Astrobiyologlar, ortak etkileşimleri anlamak üzere jeologlar, kimyagerler, moleküler biyologlar iklimbilimciler, paleontologlar ve birçok meslek dalıyla birlikte çalışırlar. Bu çalışmaların tek gayesi ise öncelikle Mars’ta olmak üzere evrende bir yaşam kanıtı bulabilmek. Önceliğin Mars olmasının sebebi; hem Dünya’ya yakınlığı hem de jeolojik tarihidir. 2008 yılında Phoenix uzay aracının Mars yüzeyinde bulduğu sıvı kalıntıları astrobiyologlari Mars üzerine yoğunlaşmasını sağlamıştır. Hücrelerimizin %75’ini ve Dünya yüzeyinin %70’ini oluşturan yaşamın kaynağı olan suyun kalıntılarının başka bir gezegende bulunması umutları ve heyecanı arttırmıştır. Çünkü su, karbon temelli yaşamın oluşmasına bir işarettir.

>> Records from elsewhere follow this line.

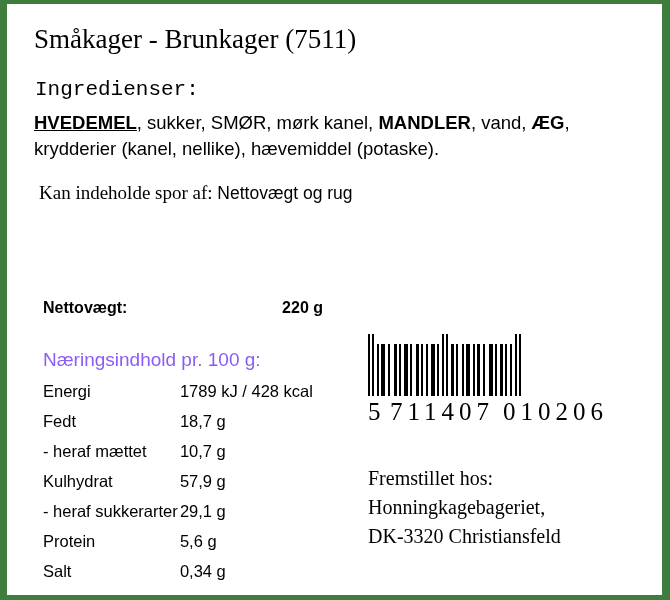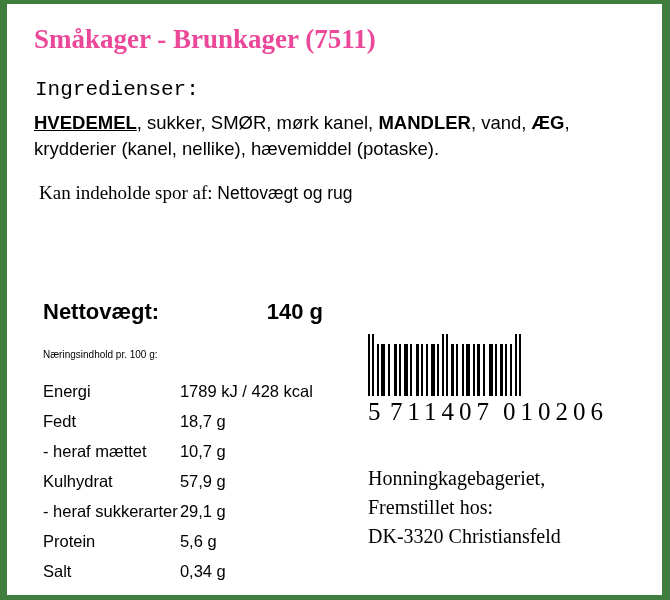--- a/index.html
+++ b/index.html
@@ -64,23 +64,23 @@
     top: 4px;
     width: 650px;
     height: 591px;
   }
 
   .title {
     position: absolute;
     left: 24px;
     top: 20px;
     font-family: "Liberation Serif", serif;
-    font-weight: bold;
+    font-weight: normal;
     font-size: 27px;
-    color: #ec4899;
+    color: #000000;
     letter-spacing: 0px;
     white-space: nowrap;
   }
 
   .ing-heading {
     position: absolute;
     left: 25px;
     top: 74px;
     font-family: Liberation Mono, monospace;
     font-size: 21px;
@@ -114,31 +114,31 @@
   .netto-row {
     position: absolute;
     left: 33px;
     top: 295px;
     width: 280px;
     display: flex;
     justify-content: space-between;
     align-items: baseline;
     font-family: "Liberation Sans", sans-serif;
     font-weight: bold;
-    font-size: 22px;
+    font-size: 16px;
     color: #000000;
   }
 
   .nutri-heading {
     position: absolute;
     left: 33px;
     top: 345px;
     font-family: "Liberation Sans", sans-serif;
-    font-size: 10px;
-    color: #000000;
+    font-size: 19px;
+    color: #8b5cf6;
   }
 
   .nutri-table {
     position: absolute;
     left: 33px;
     top: 372px;
     width: 272px;
     border-collapse: collapse;
   }
   .nutri-table td {
@@ -221,21 +221,21 @@
       <span>krydderier (kanel, nellike), hævemiddel (potaske).</span>
     </div>
 
     <div class="traces">
       <span>Kan indeholde spor af:</span>
       <span class="traces-val">Nettovægt og rug</span>
     </div>
 
     <div class="netto-row">
       <span>Nettovægt:</span>
-      <span>140 g</span>
+      <span>220 g</span>
     </div>
 
     <div class="nutri-heading">Næringsindhold pr. 100 g:</div>
 
     <table class="nutri-table">
       <tbody>
         <tr>
           <td>Energi</td>
           <td class="val">1789 kJ / 428 kcal</td>
         </tr>
@@ -333,19 +333,19 @@
         <span class="bar" style="width:2px;height:62px;"></span>
       </div>
       <div class="barcode-digits">
         <span class="d-lead">5</span>
         <span class="d-left">711407</span>
         <span class="d-right">010206</span>
       </div>
     </div>
 
     <div class="maker">
+      <div>Fremstillet hos:</div>
       <div>Honningkagebageriet,</div>
-      <div>Fremstillet hos:</div>
       <div>DK-3320 Christiansfeld</div>
     </div>
 
   </div>
 </div>
 
 </body></html>

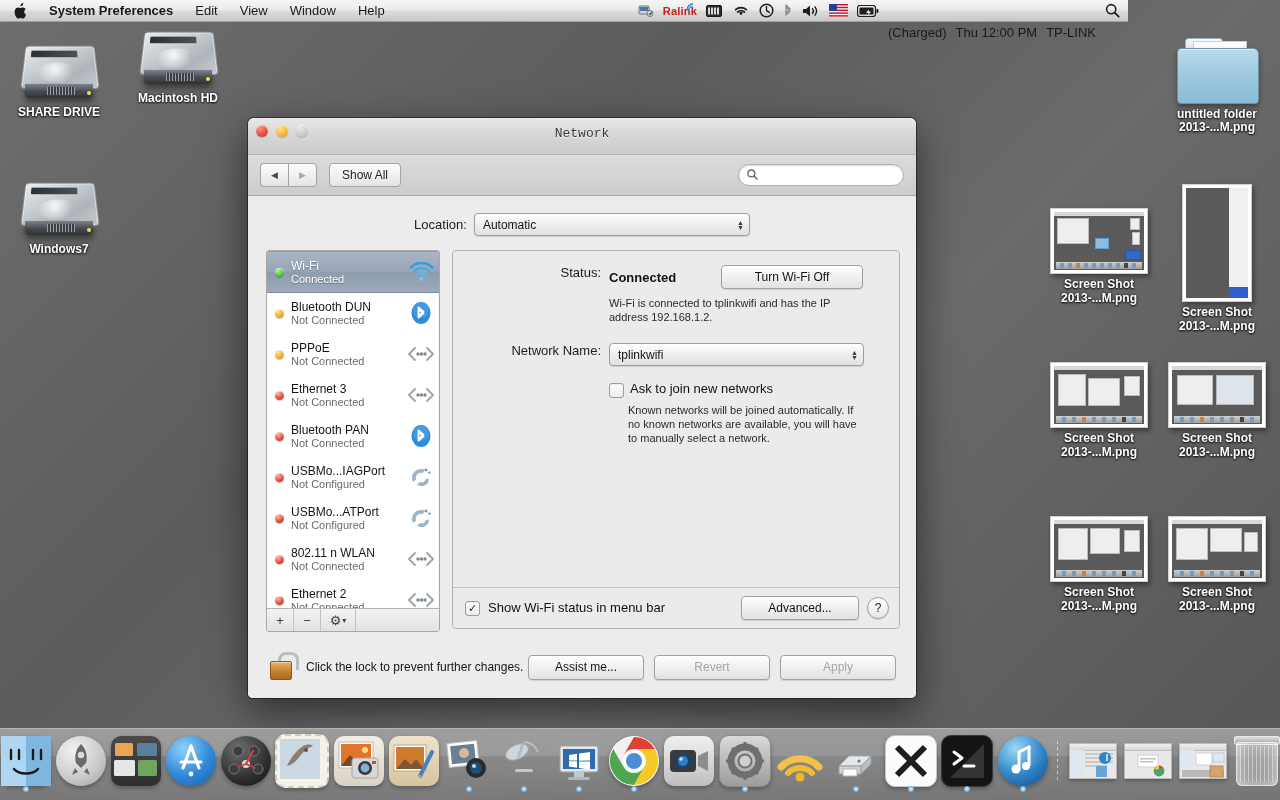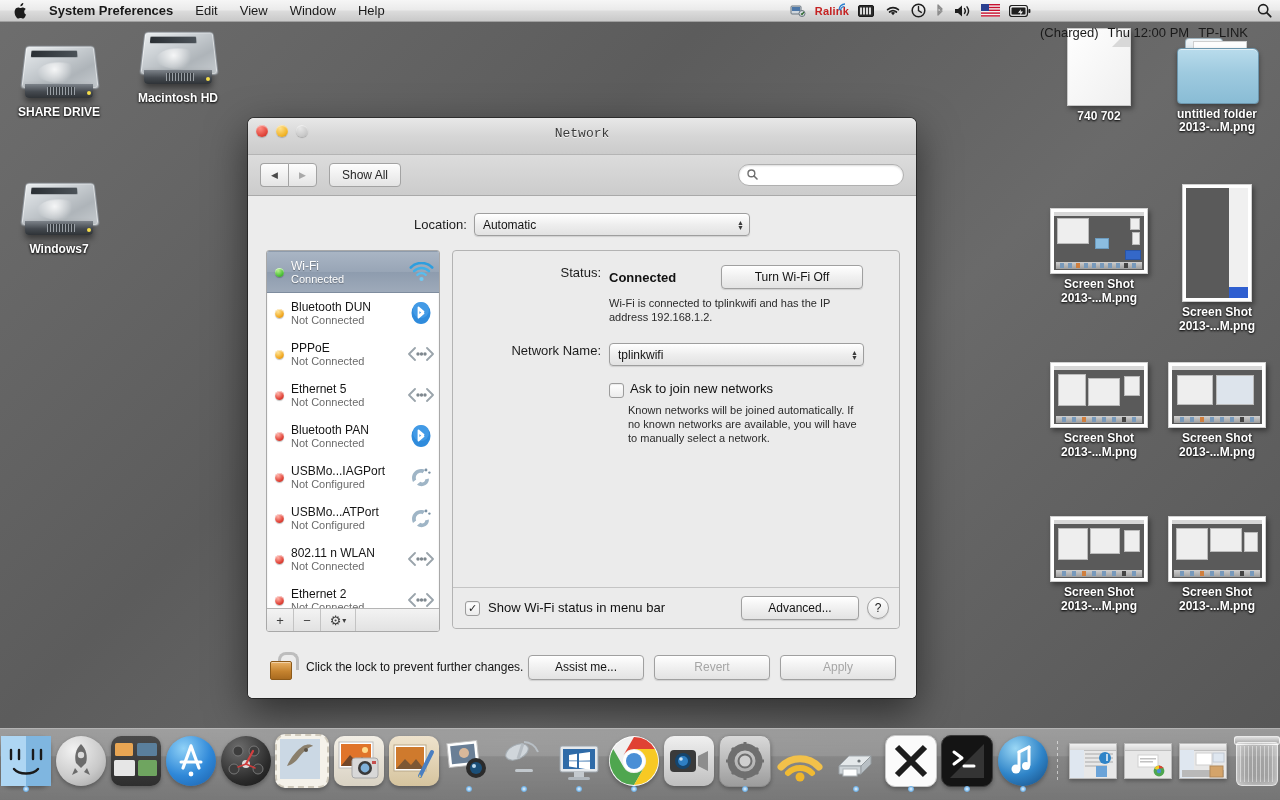--- a/index.html
+++ b/index.html
@@ -13,21 +13,21 @@
   
   #desktop {
     position: absolute; inset: 0;
     width: 1280px; height: 800px;
     background: linear-gradient(135deg, #6e6e6e 0%, #5c5c5c 35%, #6a6a6a 60%, #555555 100%);
   }
 
   
   #menubar {
     position: absolute; top: 0; left: 0;
-    width: 1280px; height: 22px;
+    width: 1128px; height: 22px;
     background: linear-gradient(to bottom, #f6f6f6 0%, #eaeaea 48%, #dcdcdc 52%, #c9c9c9 100%);
     border-bottom: 1px solid #a0a0a0;
     display: flex; align-items: center;
     font-size: 13px; color: #1a1a1a;
     box-sizing: border-box;
     z-index: 40;
   }
   .mb-left { display: flex; align-items: center; padding-left: 8px; }
   .mb-right { display: flex; align-items: center; margin-left: auto; padding-right: 8px; gap: 9px; }
   .mb-item { padding: 0 11px; line-height: 20px; white-space: nowrap; }
@@ -375,26 +375,20 @@
     <div class="glyph">
       <div class="hd">
           <div class="top"></div>
           <div class="front"></div>
           <div class="led"></div>
         </div>
     </div>
     <div class="label">Windows7</div>
   </div>
 
-  <div class="desk-icon" style="left:1040px; top:32px;">
-    <div class="glyph">
-        <div class="doc"></div>
-      </div>
-    <div class="label">740 702</div>
-  </div>
 
   <div class="desk-icon" style="left:1158px; top:30px;">
     <div class="glyph">
       <div class="folder">
           <div class="tabp"></div>
           <div class="sheet"></div>
           <div class="body"></div>
         </div>
     </div>
     <div class="label">untitled folder</div>
@@ -721,21 +715,21 @@
                     <circle cx="10" cy="9" r="1.7" fill="#7f888f"></circle>
                     <circle cx="13.5" cy="9" r="1.7" fill="#7f888f"></circle>
                     <circle cx="17" cy="9" r="1.7" fill="#7f888f"></circle>
                   </svg>
               </span>
             </div>
 
             <div class="sl-item">
               <span class="bullet b-red"></span>
               <span class="sl-txt">
-                <span class="nm" style="display:block;">Ethernet 5</span>
+                <span class="nm" style="display:block;">Ethernet 3</span>
                 <span class="st" style="display:block;">Not Connected</span>
               </span>
               <span class="sl-ico">
                 <svg width="26" height="18" viewBox="0 0 26 18">
                     <path d="M7 3L1 9l6 6M19 3l6 6-6 6" stroke="#9aa4ab" stroke-width="1.8" fill="none" stroke-linejoin="round" stroke-linecap="round"></path>
                     <circle cx="10" cy="9" r="1.7" fill="#7f888f"></circle>
                     <circle cx="13.5" cy="9" r="1.7" fill="#7f888f"></circle>
                     <circle cx="17" cy="9" r="1.7" fill="#7f888f"></circle>
                   </svg>
               </span>

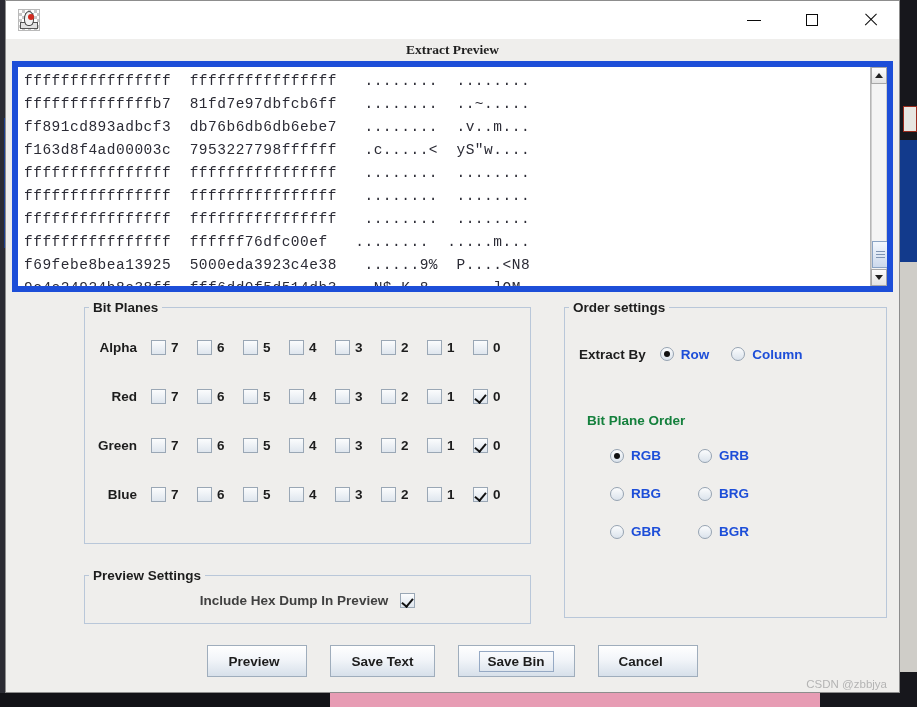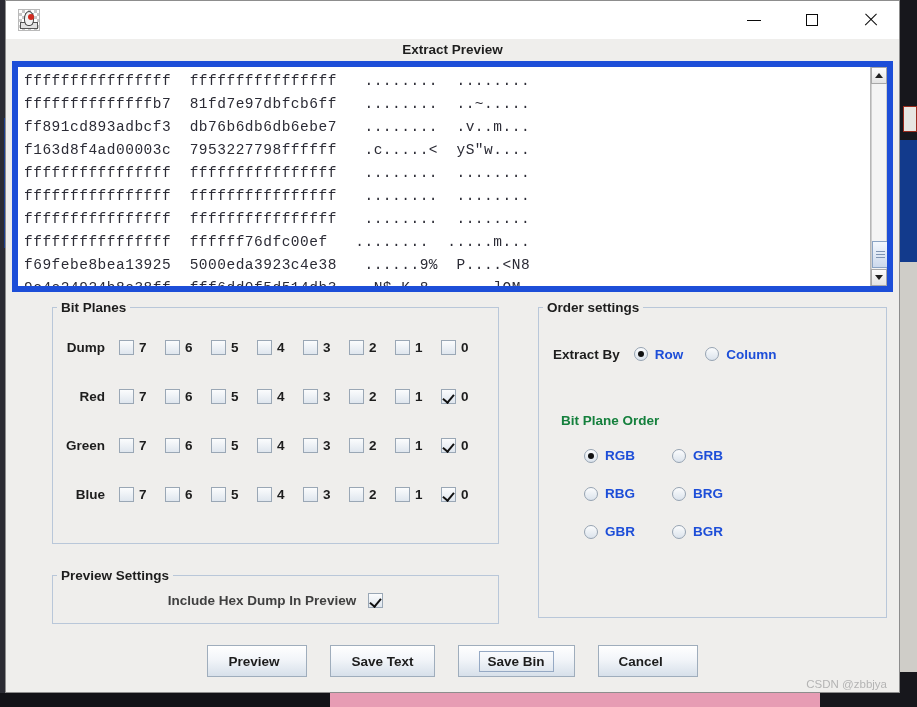--- a/index.html
+++ b/index.html
@@ -168,20 +168,21 @@
   
   #dialog-heading {
     height: 22px;
     background: #efeeec;
     text-align: center;
     font-size: 13.5px;
     font-weight: bold;
     color: #1e1e1e;
     line-height: 22px;
     flex: 0 0 auto;
+    font-family: Liberation Serif, serif;
   }
 
   
   #preview-wrap {
     margin: 0 6px;
     height: 231px;
     background: #ffffff;
     border: 6px solid #1d4ed8;
     box-sizing: border-box;
     display: flex;
@@ -238,21 +239,22 @@
     box-sizing: border-box;
     display: flex; flex-direction: column; justify-content: center; align-items: center; gap: 2px;
   }
   #sb-thumb i { display: block; width: 9px; height: 1px; background: #7f95b3; }
 
   
   #settings {
     flex: 1 1 auto;
     display: flex;
     padding: 8px 6px 0 6px;
-    gap: 6px;
+    gap: 0;
+    margin-left: 32px;
   }
   #col-left { width: 487px; flex: 0 0 487px; padding-left: 40px; box-sizing: border-box; }
   #col-right { flex: 1 1 auto; padding-left: 33px; padding-right: 6px; box-sizing: border-box; }
 
   fieldset.group {
     border: 1px solid #b9c7d9;
     margin: 0;
     padding: 0;
     background: #efeeec;
   }
@@ -473,21 +475,21 @@
   </div>
 
   <div id="settings">
 
     <div id="col-left">
 
       <fieldset class="group" id="fs-bitplanes">
         <legend>Bit Planes</legend>
 
         <div class="bp-row">
-          <div class="bp-label">Dump</div>
+          <div class="bp-label">Alpha</div>
           <div class="bp-cell">
               <span class="cbox"></span>
               <span>7</span>
             </div>
           <div class="bp-cell">
               <span class="cbox"></span>
               <span>6</span>
             </div>
           <div class="bp-cell">
               <span class="cbox"></span>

Phoenix uzay aracı, sadece sıvı kalıntılarını değil; Mars atmosferinde kar, inişe yakın alanda pH’1 8-9 arasında olan bazik topraklar ve gezegenin üst katmanlarının altında buz şeklinde su da bulmuştur.
Astrobiyoloji, önünde daha çok yol olan, ilerde laboratuvarda daha basit yaşam formlarını tasarlamak ve incelemek için daha büyük potansiyel, Mars’ı ve Jüpiter ile Satürn’ün buzlu aylarını keşfetmek için daha fazla çaba barındıran, bize geçmişin ve geleceğin birçok saklı bilgisini ve anahtarlarını verecek olan çok değerli bir bilim dalı. Astrobiyolojide atılan her adım evrendeki hayata dair perspektifimizi giderek genişletiyor. Yapılan her çalışma, her araştırma Dünya ve Dünya benzeri gezegenlerde yaşamı bulma ihtimalimizi her geçen gün arttırıyor. Bu araştırmalar, belki de bizlere yeni, tertemiz bir Dünya, nesillerimize yeni bir hayat sunacak.